Charles Wilson Adams Jr. of Dobson, North Carolina, had earlier pleaded guilty in U.S. District Court in Abingdon.

Adams worked for L5 Medical Holdings at locations in Christiansburg, Woodlawn and Lynchburg. He received a reduced sentence because of his assistance in an ongoing investigation, prosecutors wrote in court records.

From 2014 to 2020, Adams worked as a counselor at the clinics, where staff prescribed painkillers without authorization, often after becoming aware that patients were exhibiting “red flags” of drug abuse.

“Adams was aware of both red flags and the illegitimacy of prescribing practices ... and knowingly and voluntarily participated in the endeavor,” a plea agreement he signed last year stated.

The clinics also provided treatment to drug addicts by dispensing Suboxone, which is used to ease opioid addiction.

Although Adams was described by L5 Medical Holdings as a substance abuse counselor, he lacked certification from the Virginia Board of Counseling, according to court records.

He was also referred to as doctor inside the company, “but has never been a medical practitioner or possessed authority to prescribe controlled substances,” the plea agreement stated.

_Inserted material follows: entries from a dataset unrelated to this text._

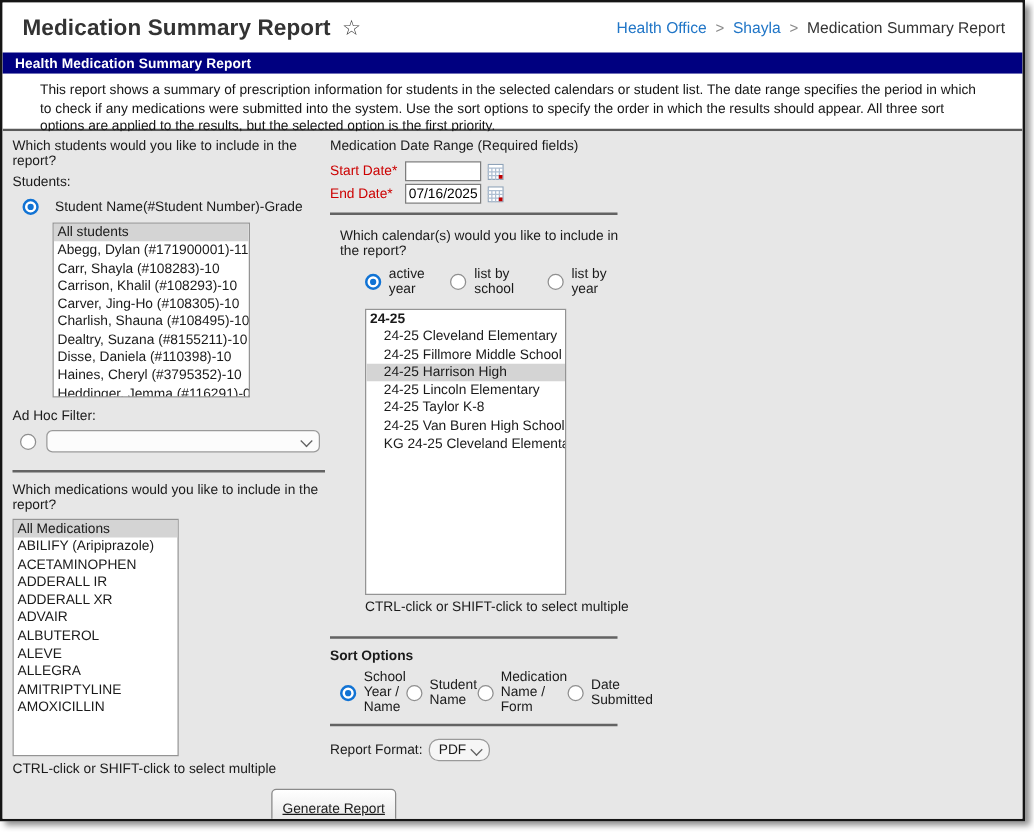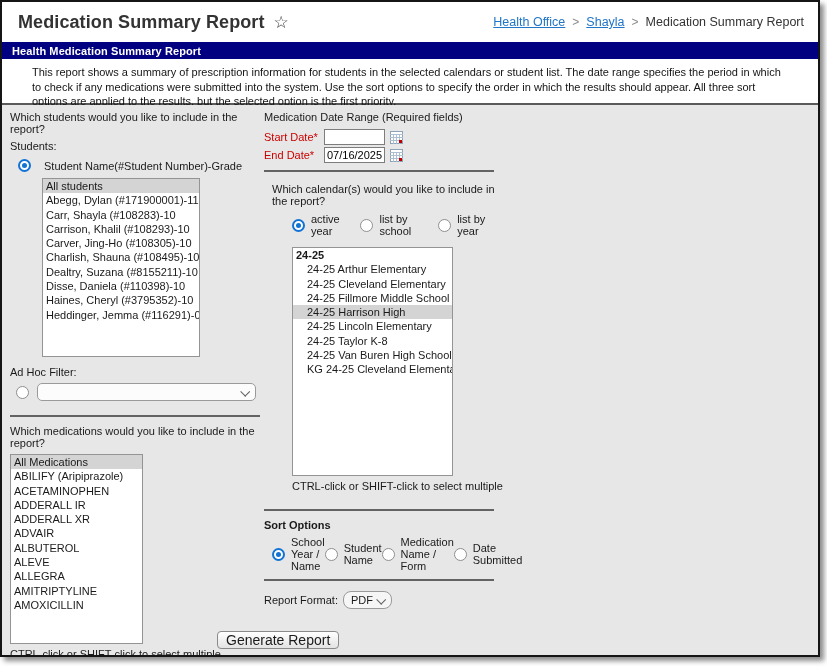"Health Office" .crumb.link { text-decoration: underline -> none }
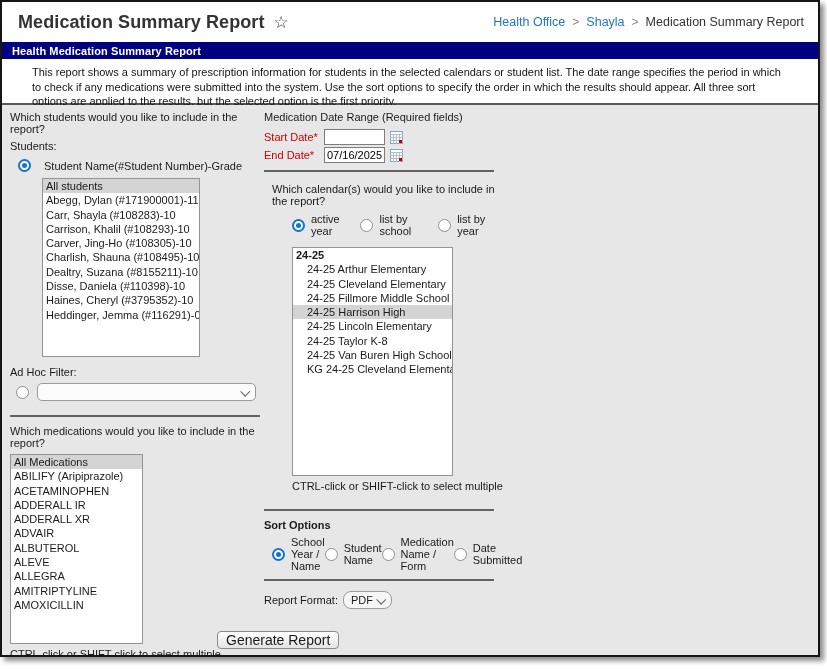"All students" .student-list { height: 179px -> 140px }
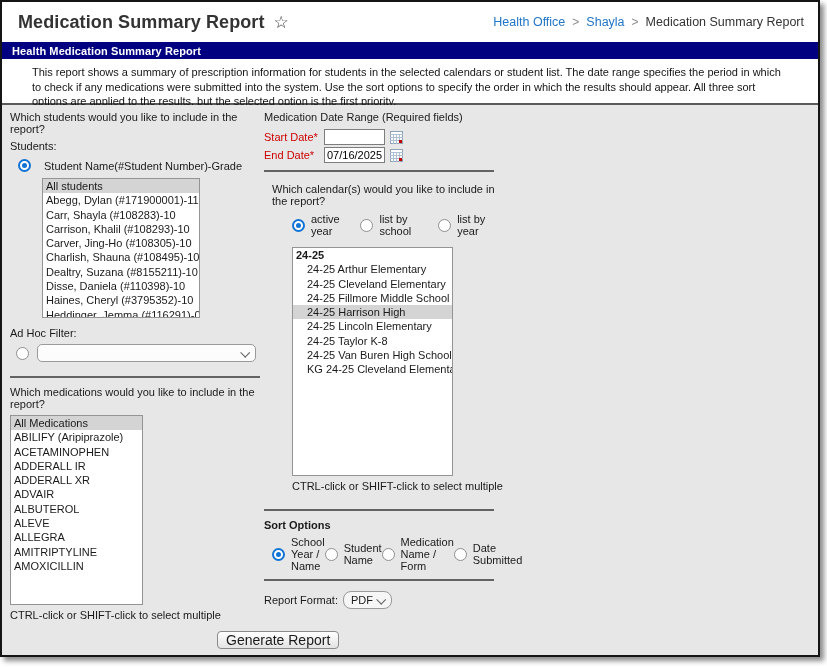"24-25 Arthur Elementary" div.li { html: <div>24-25 Arthur Elementary</div> -> none }
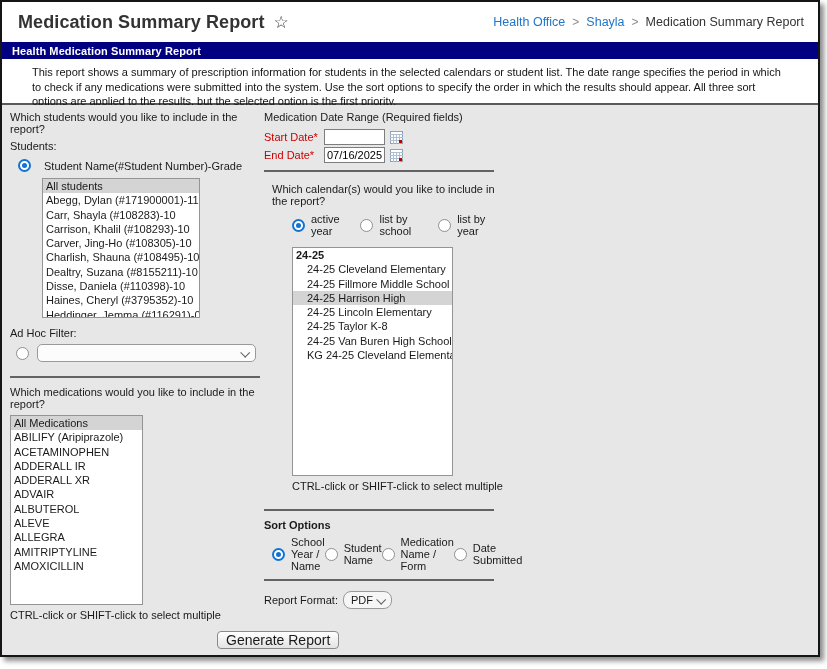"Generate Report" .generate-btn { font-size: 14px -> 11px; height: 18px -> 32px; text-decoration: none -> underline }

Adams was not directly charged with the overdose deaths of three patients, including one who passed out in the waiting room of the Lynchburg clinic and had to be hospitalized. Two months later, the patient died from an overdose of fentanyl and oxycodone.

Details of patients who failed drug tests, showed other signs of substance abuse, traveled long distances to reach the clinics, and provided inadequate medical records — but continued to receive prescriptions — are detailed in a 20-page summary of the charges.

In July 2021, Adams pleaded guilty to one count of conspiring to use the DEA registration number of another to distribute controlled substances, one count of conspiring to distribute Suboxone, and one count of conspiring to distribute oxycodone, hydrocodone, morphine, methadone and fentanyl.

“Mr. Adams has taken full responsibility for his involvement,” his attorney, Christopher Clifton of Winston-Salem, North Carolina, said after Friday’s hearing.

Clifton asked that four factors be determined in setting punishment: Adam’s full admission of what he did, his lack of a prior criminal record, his mental health issues and his immediate payment of a $5,000 fine.

In a letter to U.S. District Judge James Jones, Adam’s wife wrote that he was a caring professional who mentored to troubled people who had been written off by others.

“It is my position that any negligence on his part was that of not recognizing that he could not effect change in the environment where he was,” Stacie Adams wrote.

“Perhaps he was at fault for staying in a system that was not going in the right direction due to his desire to help and not abandon the patients that he served who were at risk for relapse or suicide.”